A majority of the court believe that the son was the principal object of the bounty of testatrix; and that his welfare was her chief concern. In our view, the language of the will and the surrounding circumstances lead to that conclusion. She directed that, after the payment of bequests, the residue of her estate, both real and personal, be invested in securities to constitute the trust estate. While there was apparent discretion vested in the trustee to sell the unproductive real estate, we think that by implication such discretion was limited to the terms of the sale and a reasonable time after the trust was created. As already stated, the delay in selling was highly profitable to the trust estate, but at an expense to the beneficiary in the meantime. Under the doctrine of equitable conversion, the beneficiary should now share in the increment “ for the period of abstinence.” (Furniss v. Cruikshank, supra, p. 510.)

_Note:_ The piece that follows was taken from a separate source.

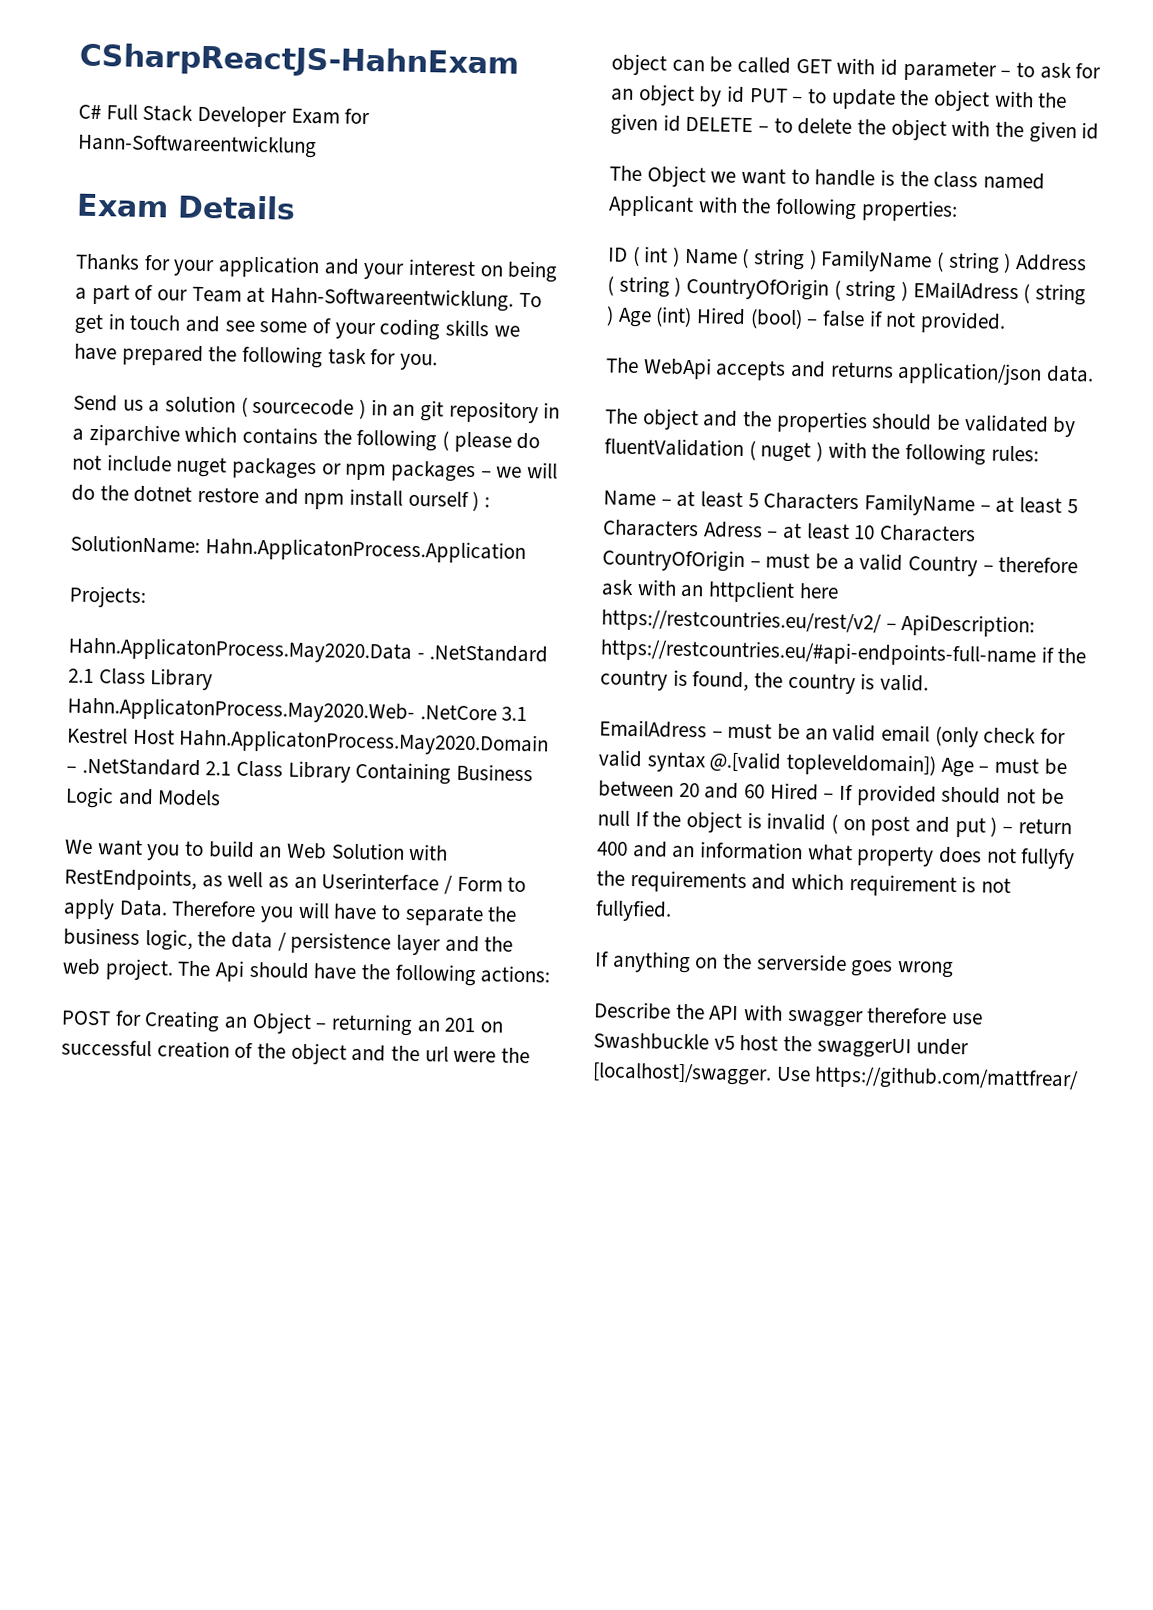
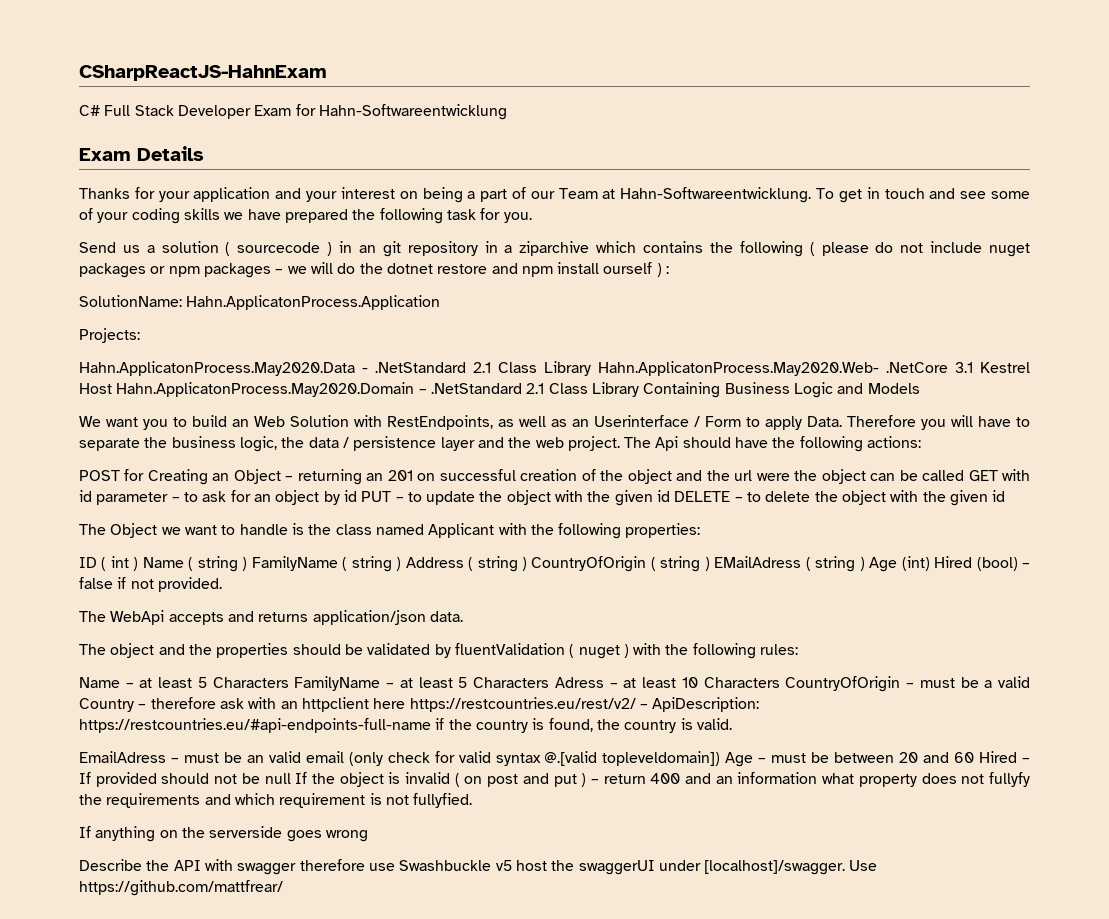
[77,132,317,159] Hann-Softwareentwicklung -> [318,104,507,120] Hahn-Softwareentwicklung

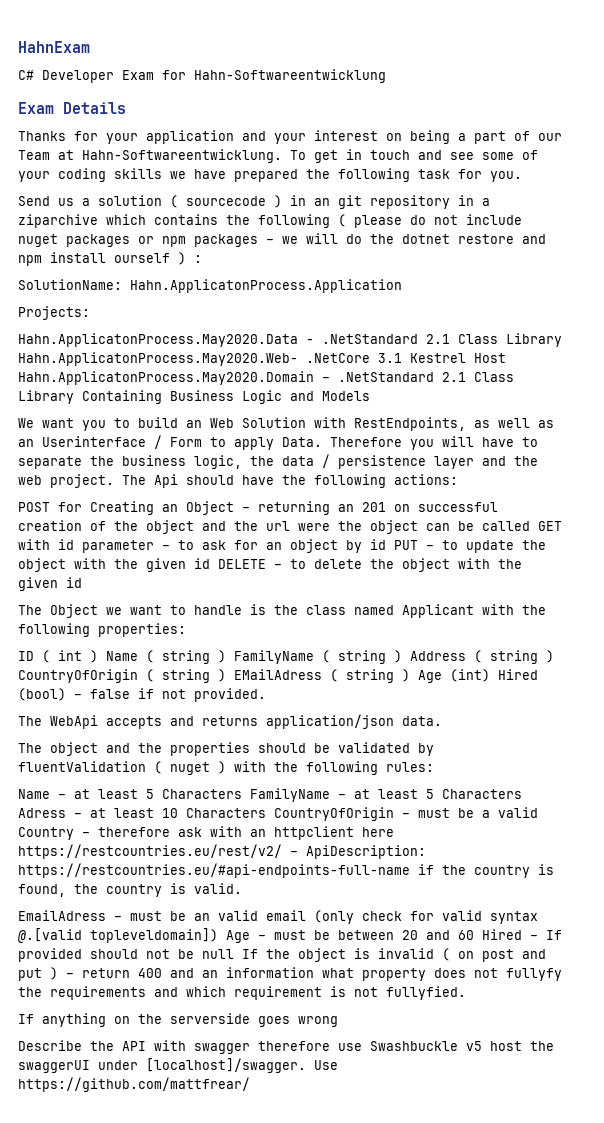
[79,65,327,81] CSharpReactJS-HahnExam -> [18,41,90,53] HahnExam
[104,105,174,116] Full Stack -> (34, 75) none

The decree, in so far as an appeal is taken therefrom, should be reversed on the law, with costs to all parties filing briefs, payable out of the estate, and the matter remitted to the Surrogate’s Court to make apportionment. The rules respecting apportionment in Furniss v. Cruikshank (supra); Matter of Marshall (43 Misc. 238), and Restatement of the Law of Trusts, American Law Institute (§ 241), should be applied in making such apportionment.
Adel and Close, JJ., concur; Hagarty and Johnston, JJ., dissent and vote to affirm.
Decree of the Surrogate’s Court of Kings county, in so far as an appeal is taken therefrom, reversed on the law, with costs, payable out of the estate, to all parties filing briefs, and the matter remitted to the Surrogate’s Court to make apportionment.